Samenvatting
In februari 2021 werd Nederland overdonderd door Ik ga leven, de openhartige, ontroerende en vlijmscherpe debuutroman van Lale Gül, waarin ze haar persoonlijke strijd tegen de verstikkende tradities en verwachtingen binnen haar streng religieuze gemeenschap beschreef. Lale verlangde naar vrijheid, en die zou ze krijgen.
In Ik ben vrij blikt Lale terug op de eerste jaren van haar nieuwe leven. Dat heeft haar succes gebracht, prijzen, steun, nieuwe ontmoetingen en vriendschappen, en vooral vrijheid. Maar aan de andere kant is ze bedreigd en wordt ze uitgekotst door haar familie, vrienden van vroeger, de moslimgemeenschap en zelfs haar zusje, dat nog wél gelovig is en met volle overtuiging een hoofddoek draagt.
Ik ben vrij is een aangrijpend relaas en een diepgravende reflectie op de kracht van individuele vrijheid, de prijs van authenticiteit en de moed om tegen de stroom in te zwemmen.
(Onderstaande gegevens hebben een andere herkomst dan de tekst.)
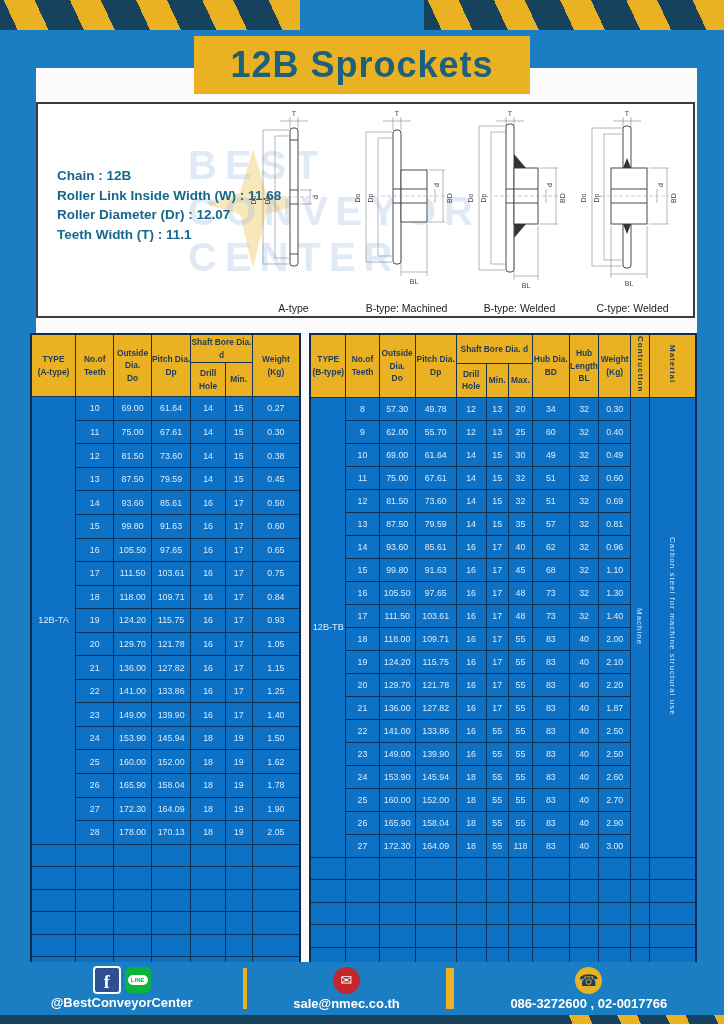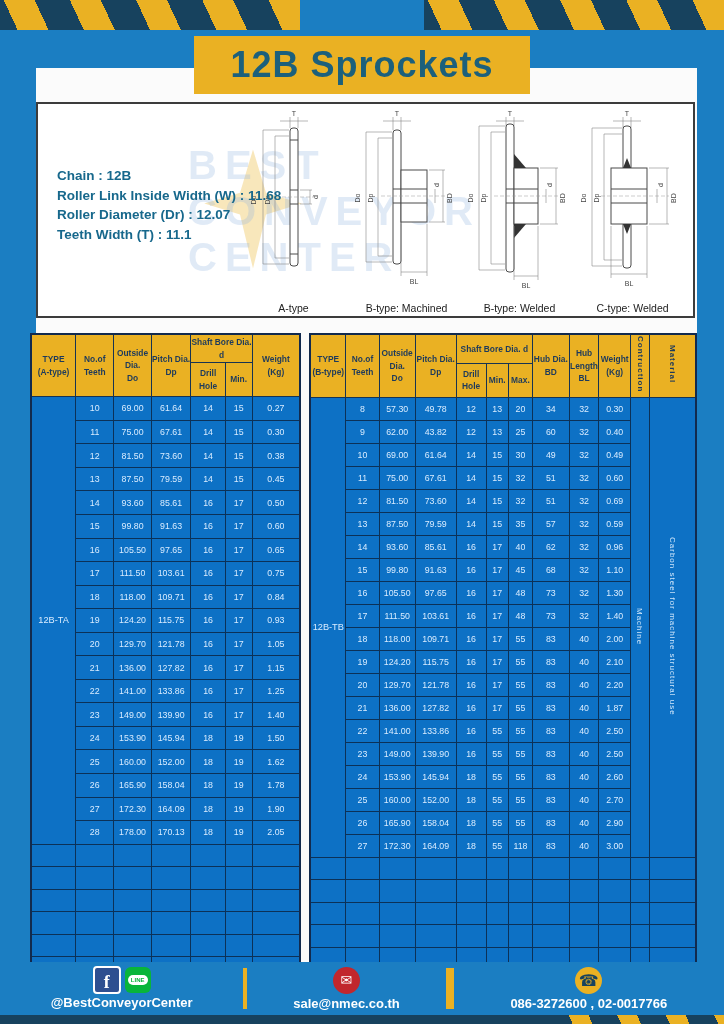--- a/index.html
+++ b/index.html
@@ -544,7 +544,7 @@
             <tr>
               <td>9</td>
               <td>62.00</td>
-              <td>43.82</td>
+              <td>55.70</td>
               <td>12</td>
               <td>13</td>
               <td>25</td>

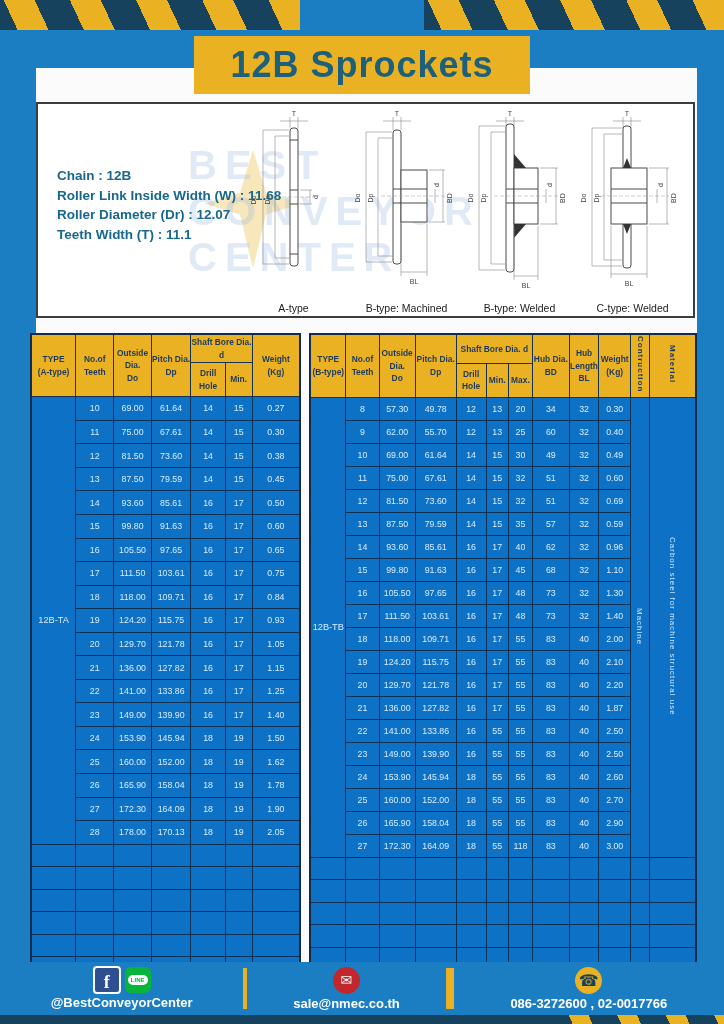--- a/index.html
+++ b/index.html
@@ -594,7 +594,7 @@
               <td>35</td>
               <td>57</td>
               <td>32</td>
-              <td>0.59</td>
+              <td>0.81</td>
             </tr>
             <tr>
               <td>14</td>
Lale beschrijft met haar geheel eigen pen, die honderdduizenden lezers al wist te ontroeren, op goudeerlijke wijze haar nieuwe leven. Ze neemt ons mee in haar bestaan van succesvol schrijver en tegelijk afvallige. Ze bezoekt lezingen, vrienden, schoonouders, schrijvers en haar therapeut, maar niet langer haar familie. Voor haar vrijheid heeft ze een hoge prijs betaald. Was die het waard?
Lale Gül (1997) is schrijver en columnist. Tot haar zeventiende ging ze in het weekend naar een Koranschool van de stichting Milli Görüş, daarna studeerde ze Nederlands aan de Vrije Universiteit Amsterdam. Haar debuutroman Ik ga leven werd een internationale bestseller en won diverse prijzen, waaronder de NS Publieksprijs in 2021.
‘Een verbluffend eerlijke inkijk in de belevingswereld van Gül.’
de Volkskrant
‘Vlammend debuut.’
NRC
‘Gül is giftig, grof gebekt en grappig, maar ook kwetsbaar.’
Trouw
‘Onweerstaanbaar grappig.’
Het Parool
‘Ambitieus en gedurfd met een geheel eigen stijl.’
De Telegraaf
‘Deze perspectieven van een eenzame vrouwelijke rebel die niet weet waar of bij wie ze terechtkan zijn nieuw in de Nederlandse migrantenliteratuur.’